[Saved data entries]
--- START ---

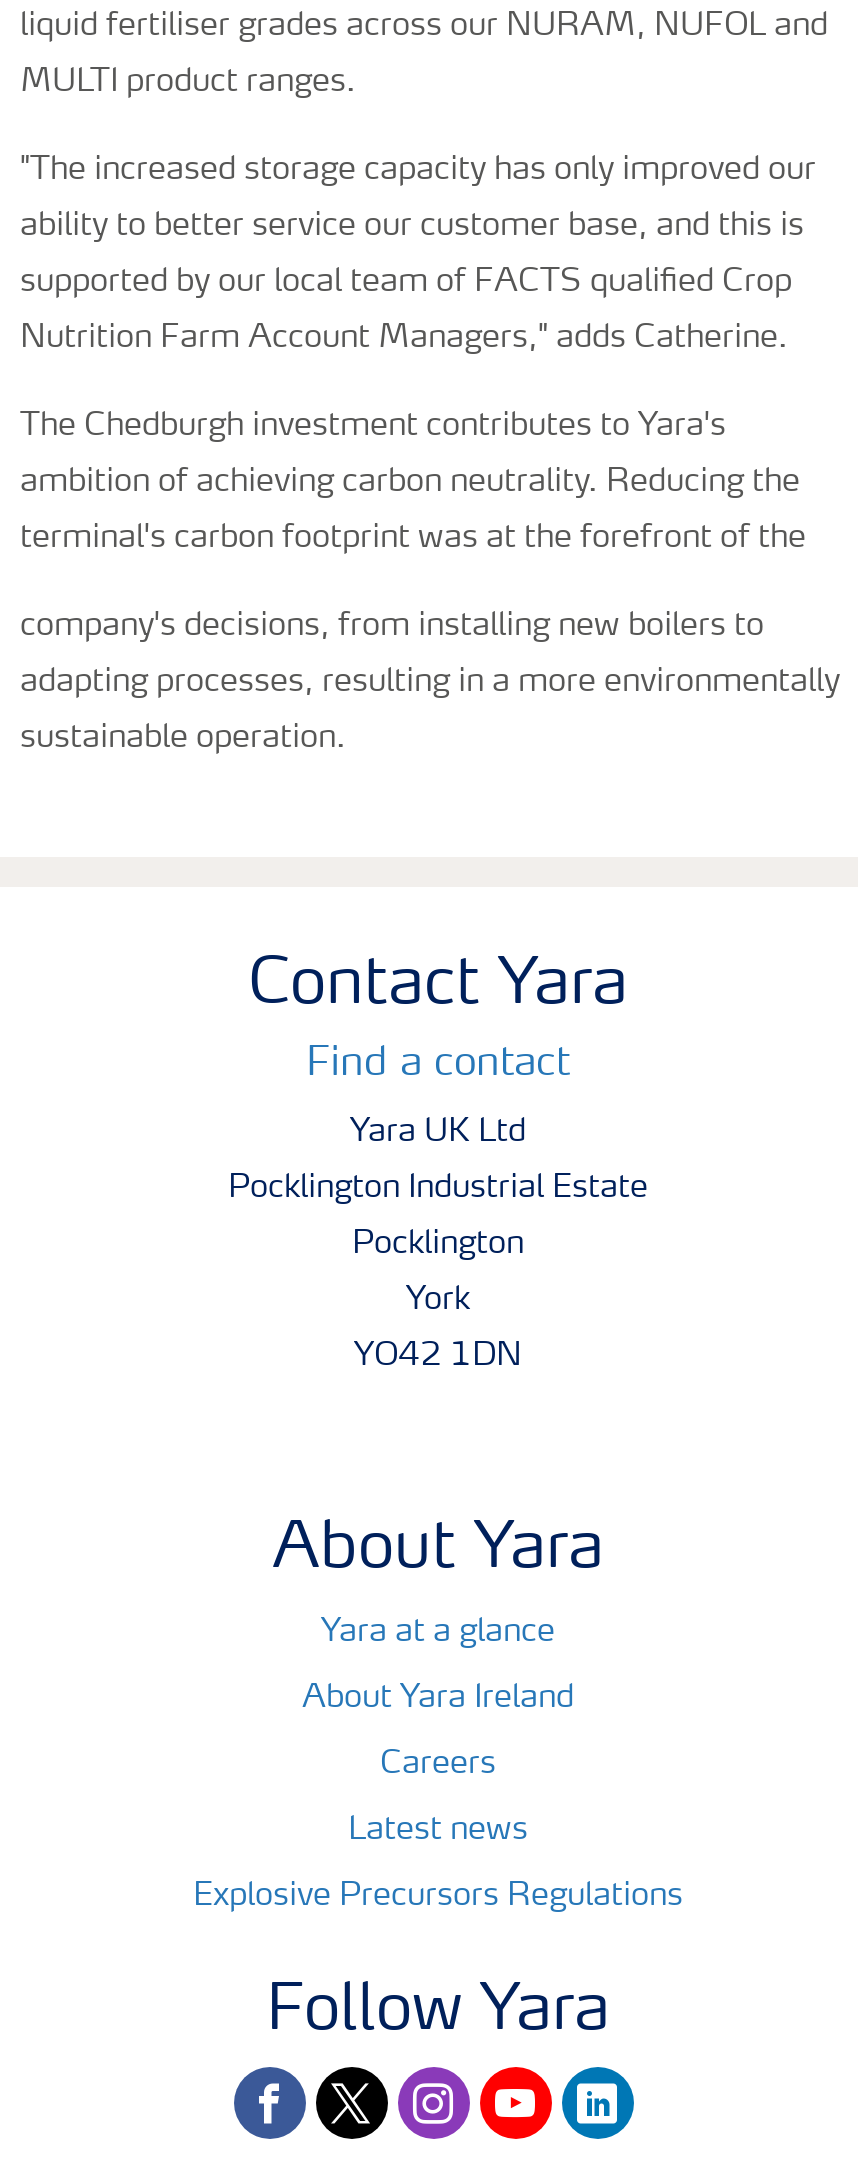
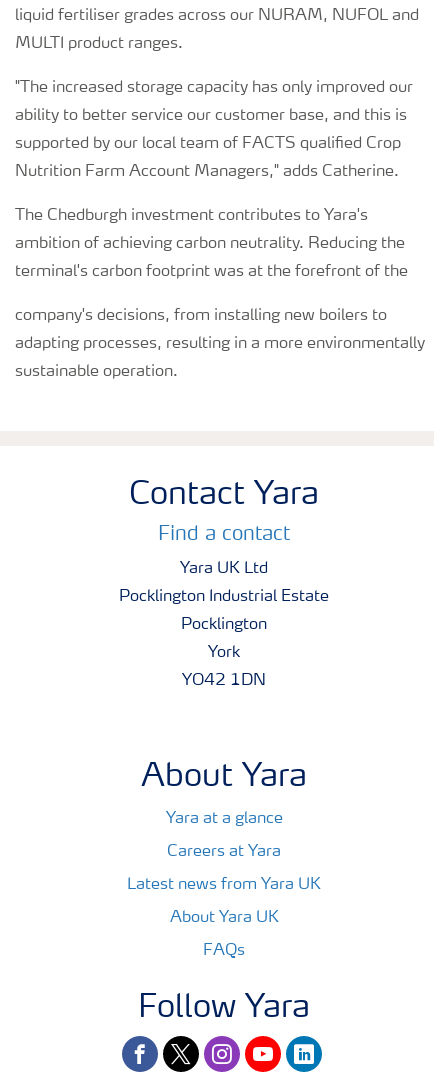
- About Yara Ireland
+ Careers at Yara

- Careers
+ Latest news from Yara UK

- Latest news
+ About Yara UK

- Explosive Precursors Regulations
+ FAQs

--- END ---

Return exactly the line that contains "Careers at Yara" and every line after it, through the last line of the records.

+ Careers at Yara

- Careers
+ Latest news from Yara UK

- Latest news
+ About Yara UK

- Explosive Precursors Regulations
+ FAQs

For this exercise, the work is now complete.